(What is required): Repeat the records below verbatim, and do not copy their pictures.

[Excerpts from a dataset]
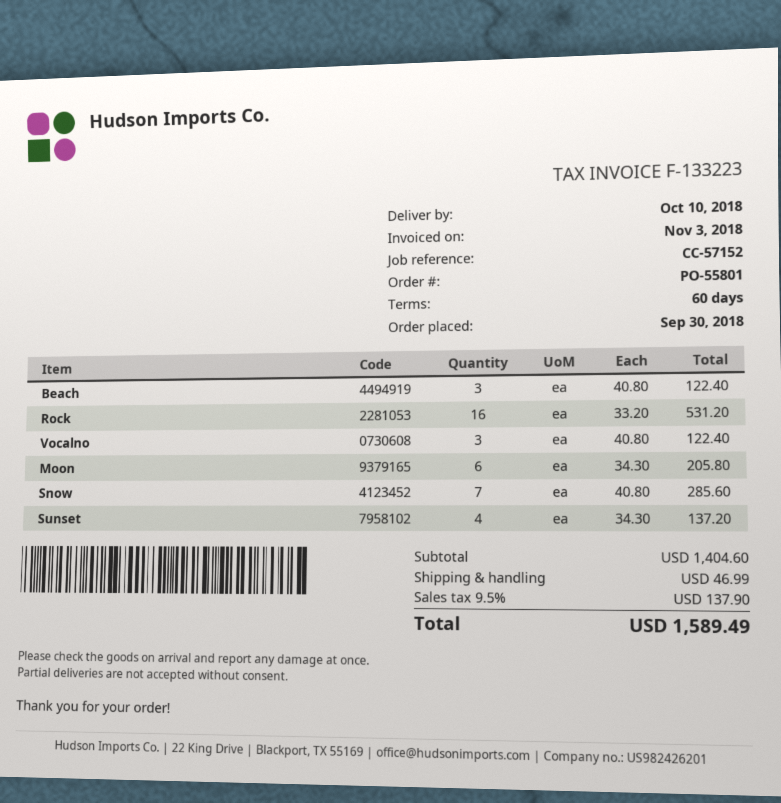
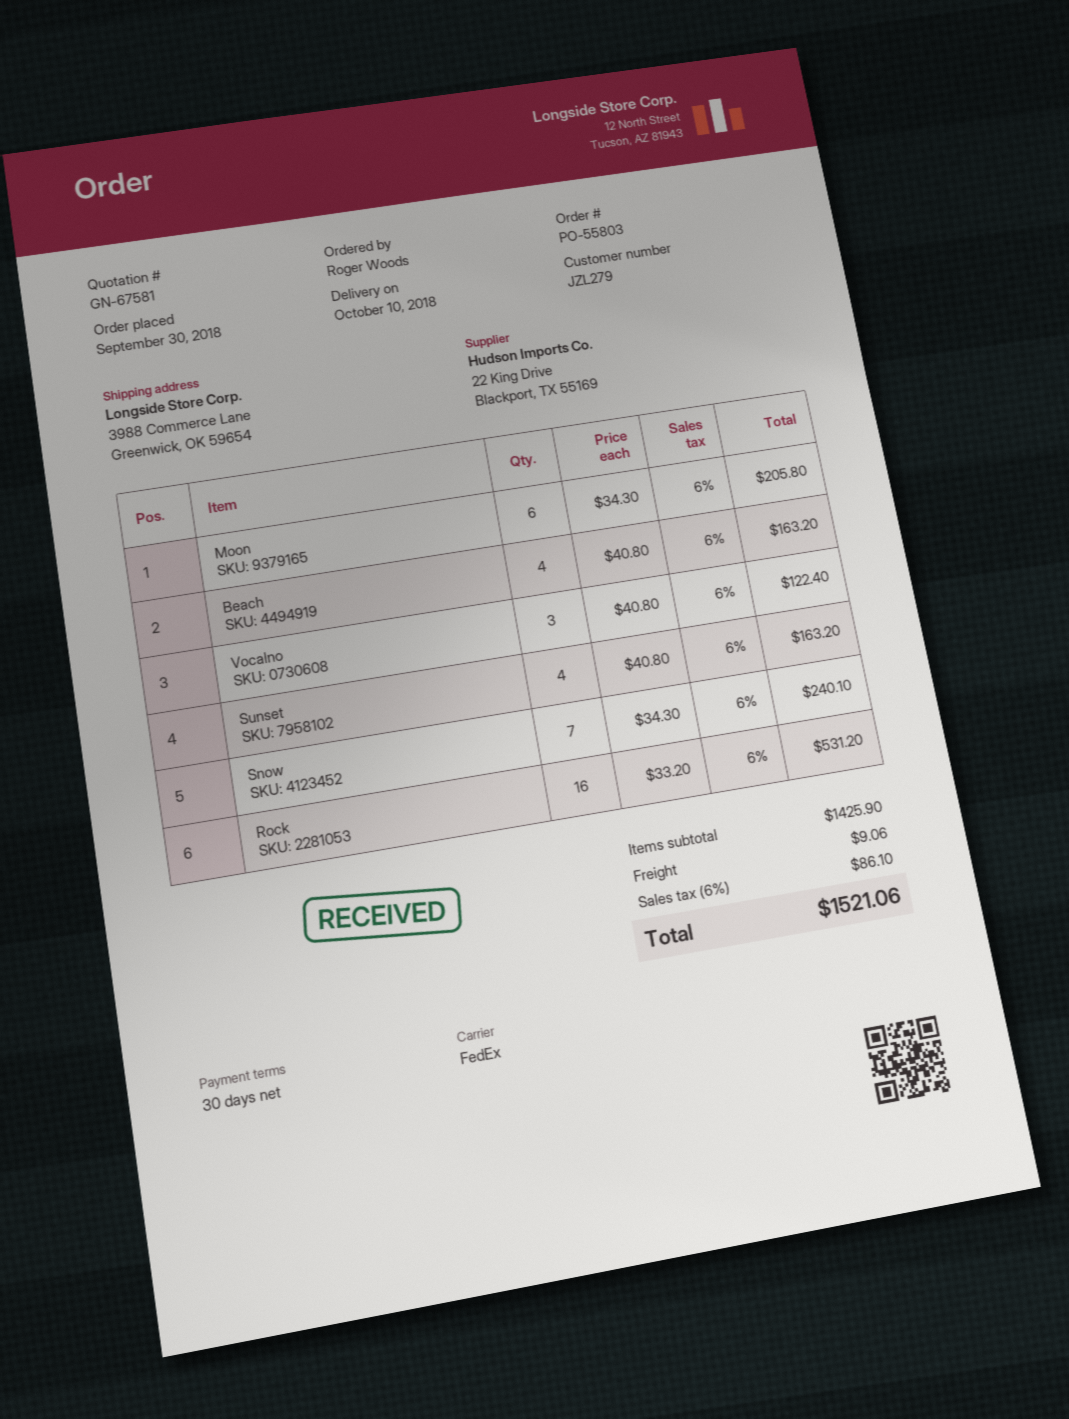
order number: PO-55801 -> PO-55803
payment terms: 60 days -> 30 days
Beach: 3 x 40.80 = 122.40 -> 4 x 40.80 = 163.20
Snow: 7 x 40.80 = 285.60 -> 7 x 34.30 = 240.10
Sunset: 4 x 34.30 = 137.20 -> 4 x 40.80 = 163.20
subtotal: 1404.60 -> 1425.90
shipping: 46.99 -> 9.06
tax: 9.5% = 137.90 -> 6% = 86.10
total: 1589.49 -> 1521.06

(Written answer):
order number: PO-55801 -> PO-55803
payment terms: 60 days -> 30 days
Beach: 3 x 40.80 = 122.40 -> 4 x 40.80 = 163.20
Snow: 7 x 40.80 = 285.60 -> 7 x 34.30 = 240.10
Sunset: 4 x 34.30 = 137.20 -> 4 x 40.80 = 163.20
subtotal: 1404.60 -> 1425.90
shipping: 46.99 -> 9.06
tax: 9.5% = 137.90 -> 6% = 86.10
total: 1589.49 -> 1521.06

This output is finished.